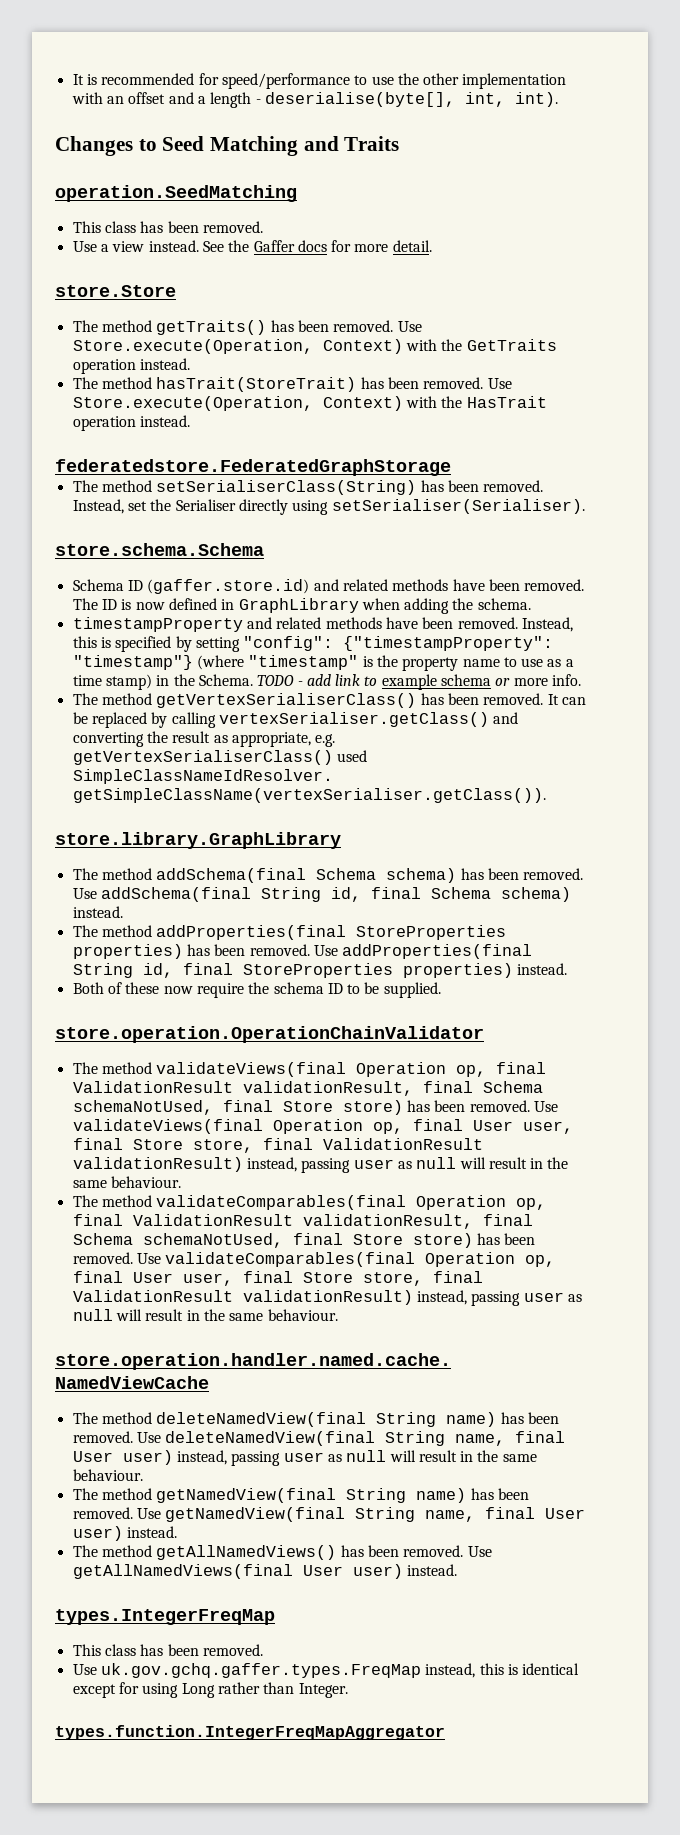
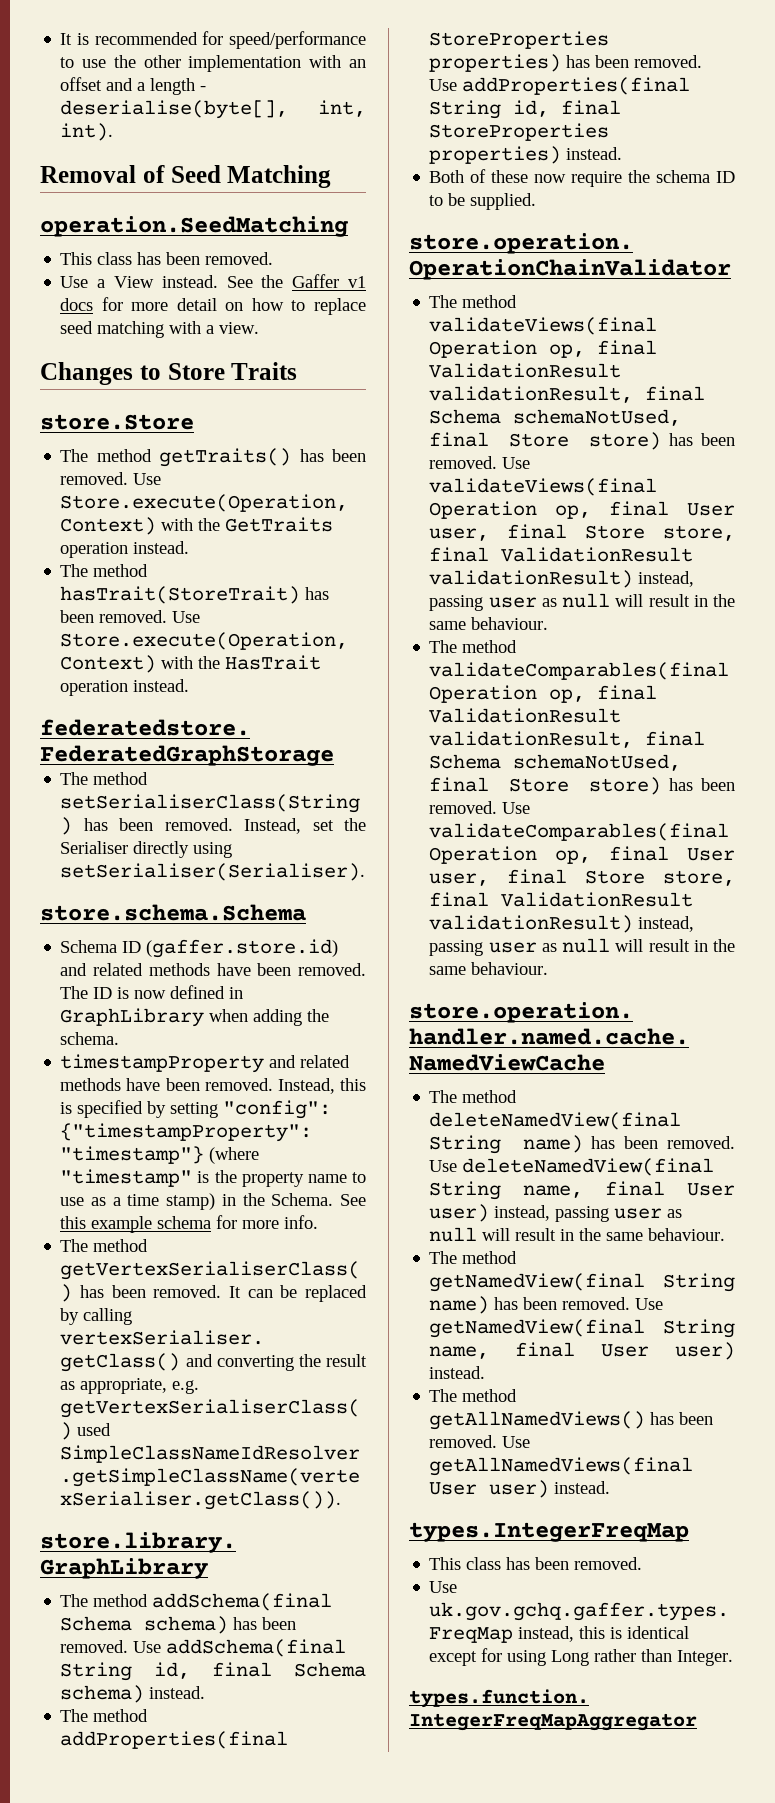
[55,136,157,156] Changes to -> [40,165,165,183] Removal of
[303,136,400,151] and Traits -> (332, 176) none
[112,241,145,252] view -> [113,276,154,288] View
(295, 246) none -> [347,276,366,288] v1
[392,240,432,252] detail. -> [176,298,366,315] [60,321,260,338] [40,362,298,385] detail on how to replace seed matching with a view. // Changes to Store Traits
[257,674,378,686] TODO - add link to -> [340,1194,367,1206] [60,1216,87,1229] See this
[495,678,511,686] or -> [216,1215,238,1229] for

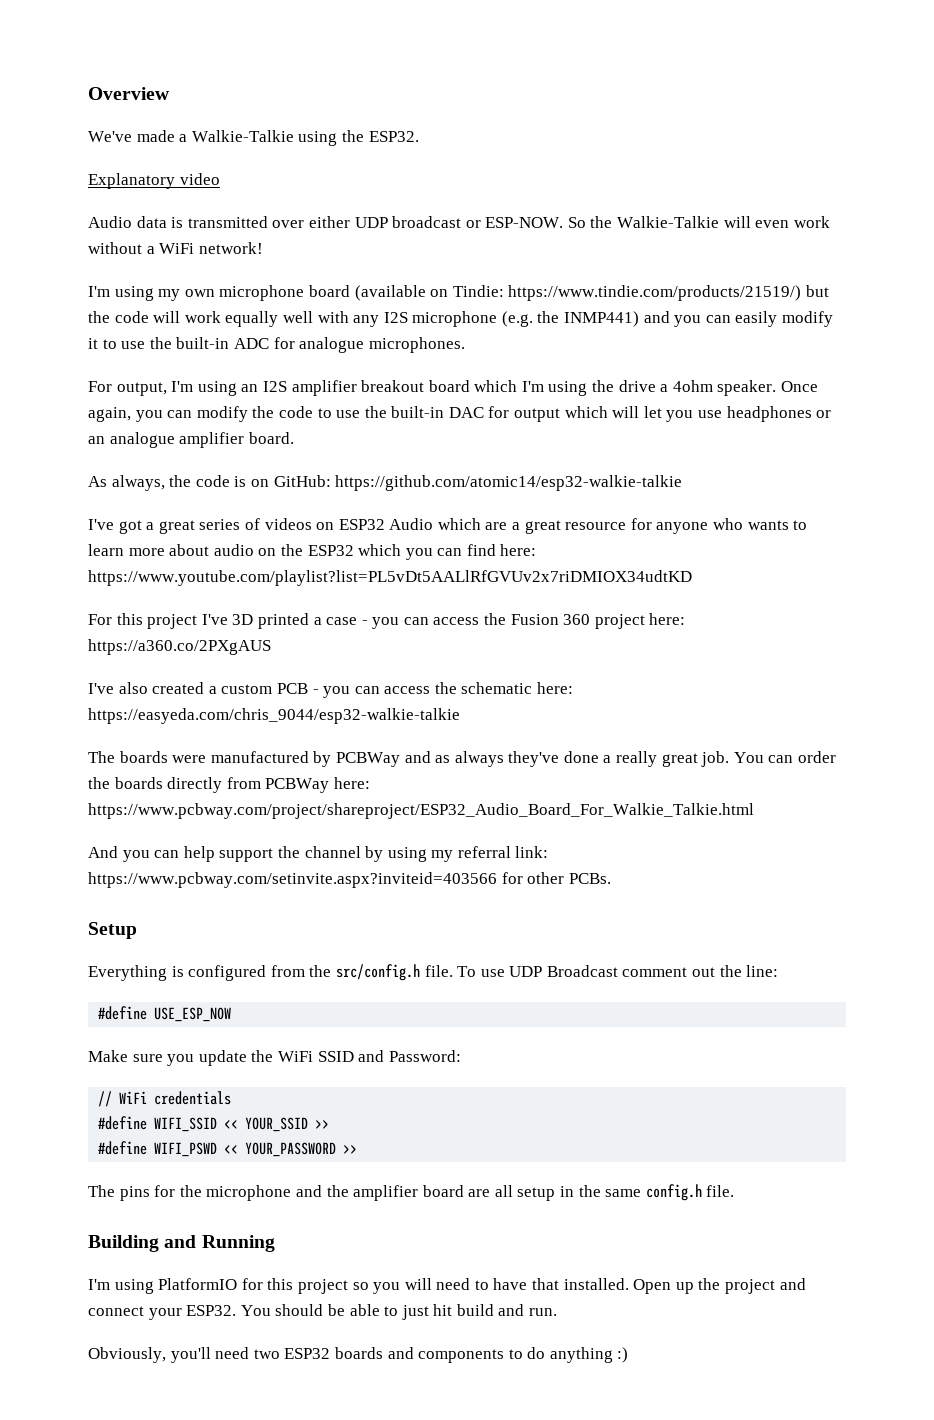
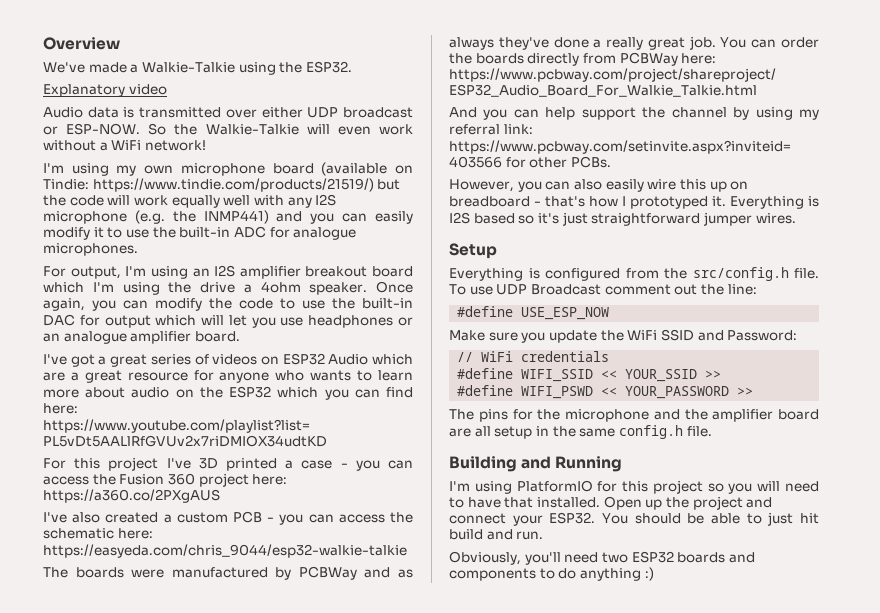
[88,475,683,491] // As always, the code is on GitHub: https://github.com/atomic14/esp32-walkie-talkie -> (240, 336) none
(611, 878) none -> [449,179,749,192] [449,196,819,209] [449,212,796,226] // However, you can also easily wire this up on breadboard - that's how I prototyped it. Everything is I2S based so it's just straightforward jumper wires.

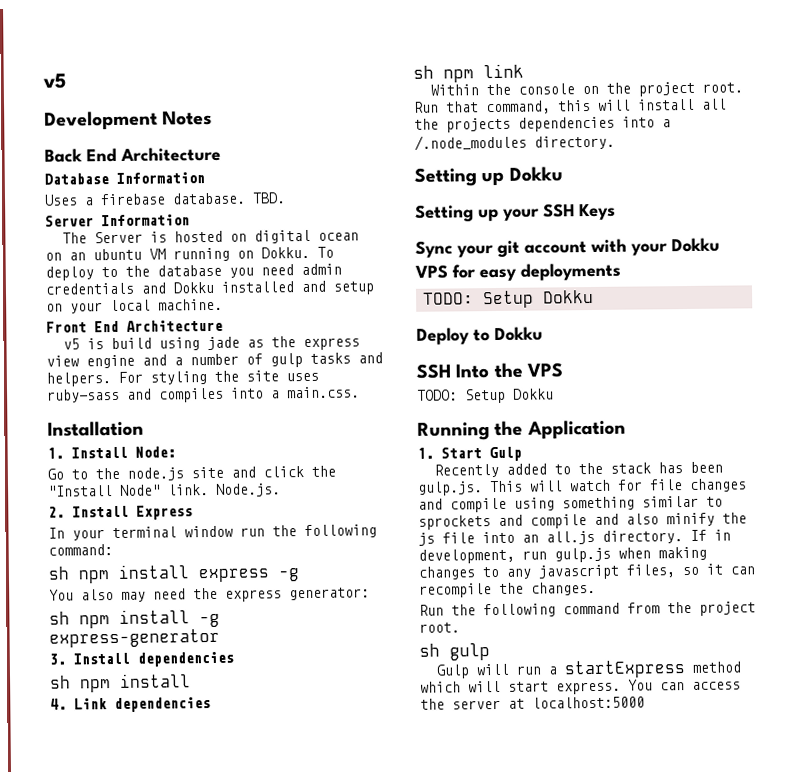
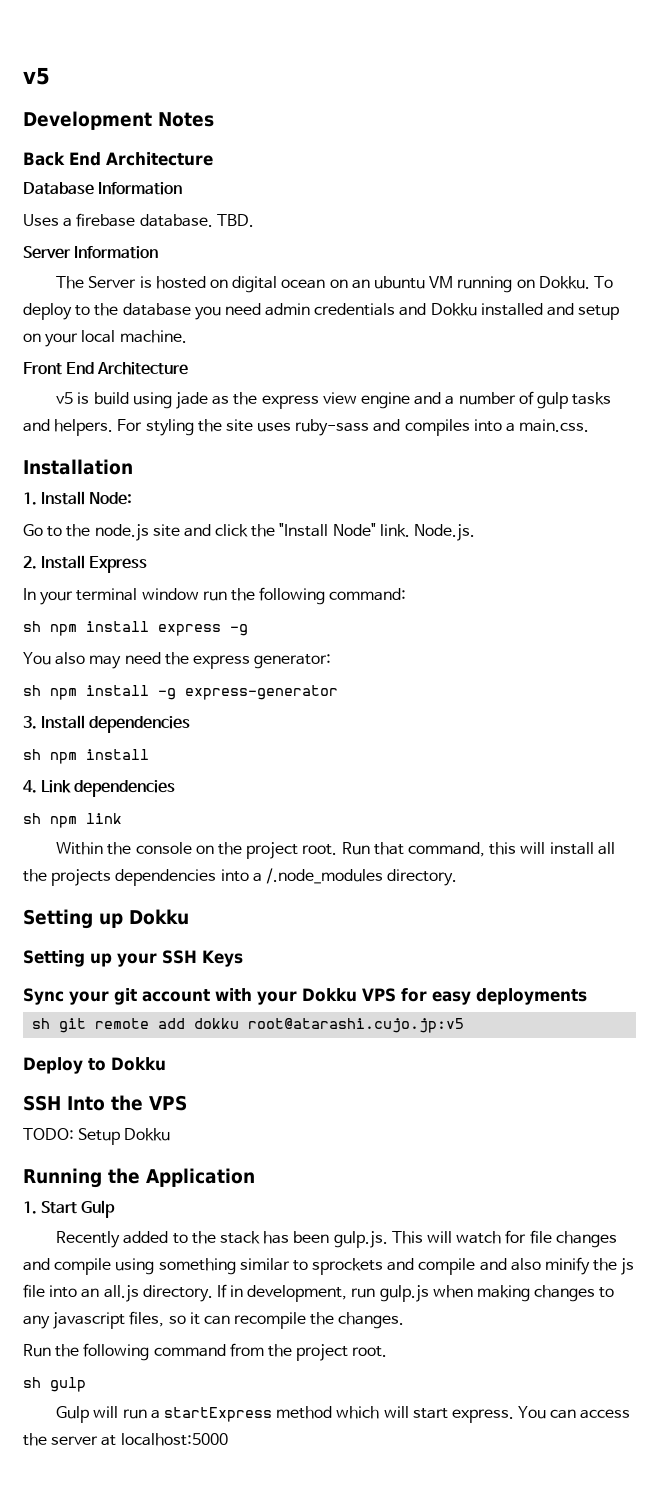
[423,289,595,309] TODO: Setup Dokku -> [32,1018,465,1033] sh git remote add dokku root@atarashi.cujo.jp:v5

▶ [Exercise instructions]:
Restate, word for word, each line from the one with "(611, 878) none" to the end of the entries, both included, and keep every picture out.

▶ [Answer box]:
(611, 878) none -> [449,179,749,192] [449,196,819,209] [449,212,796,226] // However, you can also easily wire this up on breadboard - that's how I prototyped it. Everything is I2S based so it's just straightforward jumper wires.

[423,289,595,309] TODO: Setup Dokku -> [32,1018,465,1033] sh git remote add dokku root@atarashi.cujo.jp:v5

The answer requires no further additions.